● **TASK DETAILS**
Find the word "input" in the records and copy every line where it occurs.

DATASET EXCERPTS: Begin

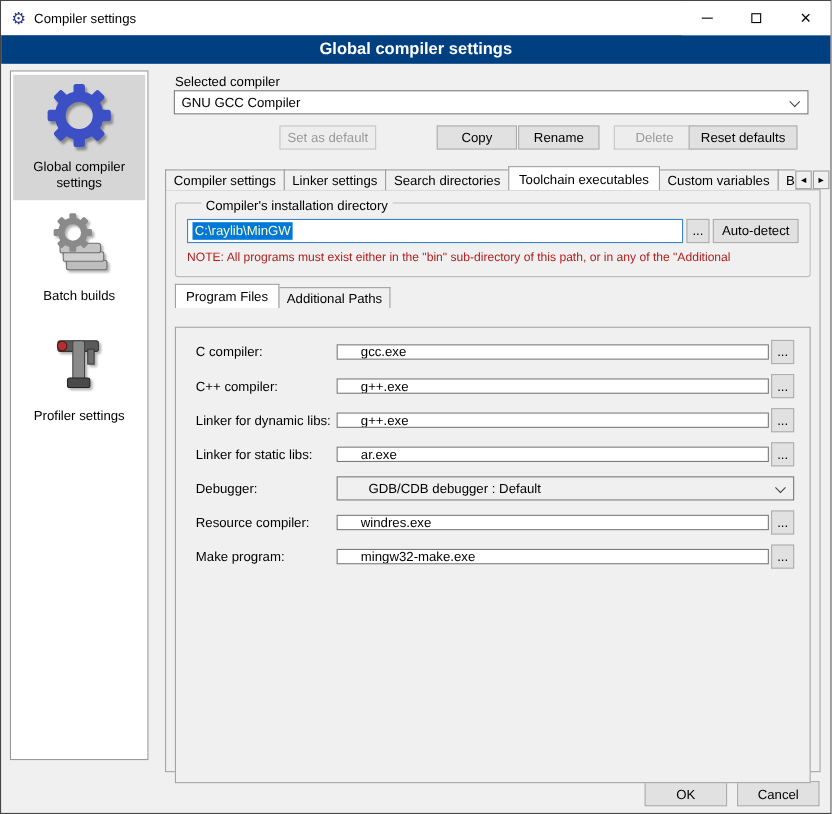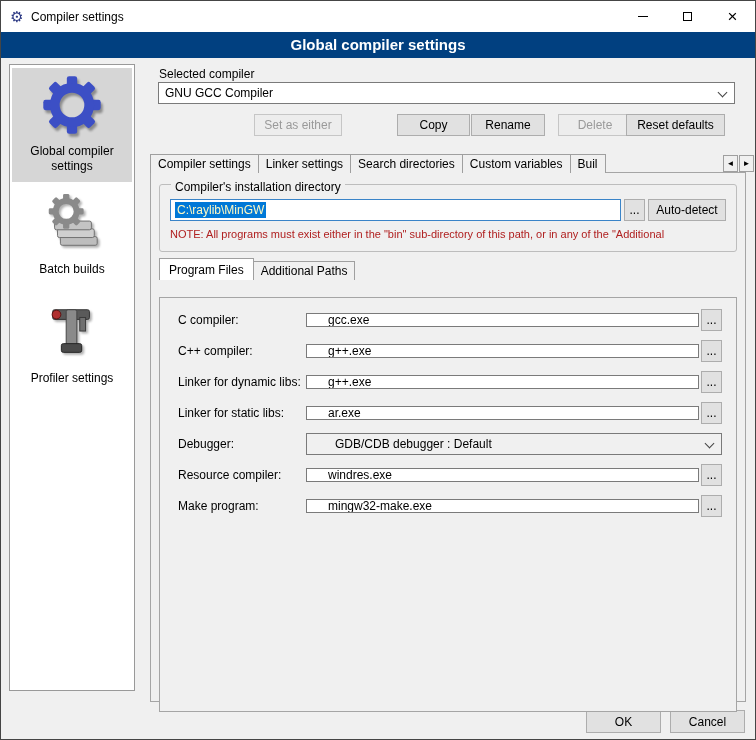--- a/index.html
+++ b/index.html
@@ -44,21 +44,21 @@
   #btn-reset     { left:625px; top:56px; width:99px; }
   
   .tabs { position:absolute; left:149px; top:93px; width:573px; height:22px; display:flex; align-items:flex-end; overflow:hidden; z-index:3; }
   .tab { border:1px solid #9f9f9f; border-bottom:none; background:#f0f0f0; height:19px; padding:2px 7px 0; white-space:nowrap; margin-right:-1px; cursor:default; }
   .tab.active { background:#fff; height:22px; padding:4px 9px 0; position:relative; z-index:2; }
   .tab-scroll { position:absolute; top:97px; width:15px; height:17px; border:1px solid #9f9f9f; background:#f0f0f0; font-size:8px; line-height:15px; text-align:center; padding:0; z-index:4; cursor:default; }
   #tab-left { left:722px; } #tab-right { left:738px; }
   
   .main-panel { position:absolute; left:149px; top:114px; width:596px; height:530px; border:1px solid #a5a5a5; background:#f0f0f0; z-index:1; }
   .groupbox { position:absolute; left:8px; top:11px; width:578px; height:68px; border:1px solid #bdbdbd; border-radius:3px; overflow:hidden; }
-  .group-title { position:absolute; left:12px; top:3px; background:#f0f0f0; padding:0 4px; z-index:2; }
+  .group-title { position:absolute; left:24px; top:3px; background:#f0f0f0; padding:0 4px; z-index:2; }
   .groupbox { margin-top:0; }
   .gb-wrap { position:absolute; left:8px; top:4px; width:578px; height:76px; }
   .gb-wrap .groupbox { left:0; top:7px; }
   .dir-row { position:absolute; left:11px; top:22px; width:556px; display:flex; gap:3px; z-index:2; }
   .fake-input { flex:1; height:22px; background:#fff; border:1px solid #3a84c8; display:flex; align-items:center; padding-left:4px; overflow:hidden; cursor:text; }
   .fake-input .sel { background:#0078d7; color:#fef9c3; padding:1px 2px; white-space:pre; }
   .sbtn { height:22px; background:#e1e1e1; border:1px solid #adadad; font:inherit; cursor:default; }
   .browse { width:21px; }
   .autodetect { width:78px; }
   .note { position:absolute; left:11px; top:51px; color:#b02020; font-size:11px; white-space:nowrap; z-index:2; }
@@ -149,30 +149,31 @@
         <span class="side-label">Profiler settings</span>
       </div>
     </div>
 
     <span class="lbl-abs" style="left:158px; top:9px;">Selected compiler</span>
     <div class="combo combo-main">
       <span>GNU GCC Compiler</span>
       <span class="chev"></span>
     </div>
 
-    <button class="btn" id="btn-setdefault" disabled="">Set as either</button>
+    <button class="btn" id="btn-setdefault" disabled="">Set as default</button>
     <button class="btn" id="btn-copy">Copy</button>
     <button class="btn" id="btn-rename">Rename</button>
     <button class="btn" id="btn-delete" disabled="">Delete</button>
     <button class="btn" id="btn-reset">Reset defaults</button>
 
     <div class="tabs">
       <div class="tab">Compiler settings</div>
       <div class="tab">Linker settings</div>
       <div class="tab">Search directories</div>
+      <div class="tab active">Toolchain executables</div>
       <div class="tab">Custom variables</div>
       <div class="tab">Buil</div>
     </div>
     <button class="tab-scroll" id="tab-left">◄</button>
     <button class="tab-scroll" id="tab-right">►</button>
 
     <div class="main-panel">
 
       <div class="gb-wrap">
         <div class="groupbox"></div>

DATASET EXCERPTS: End

● **YOUR RESPONSE**
   .fake-input { flex:1; height:22px; background:#fff; border:1px solid #3a84c8; display:flex; align-items:center; padding-left:4px; overflow:hidden; cursor:text; }
   .fake-input .sel { background:#0078d7; color:#fef9c3; padding:1px 2px; white-space:pre; }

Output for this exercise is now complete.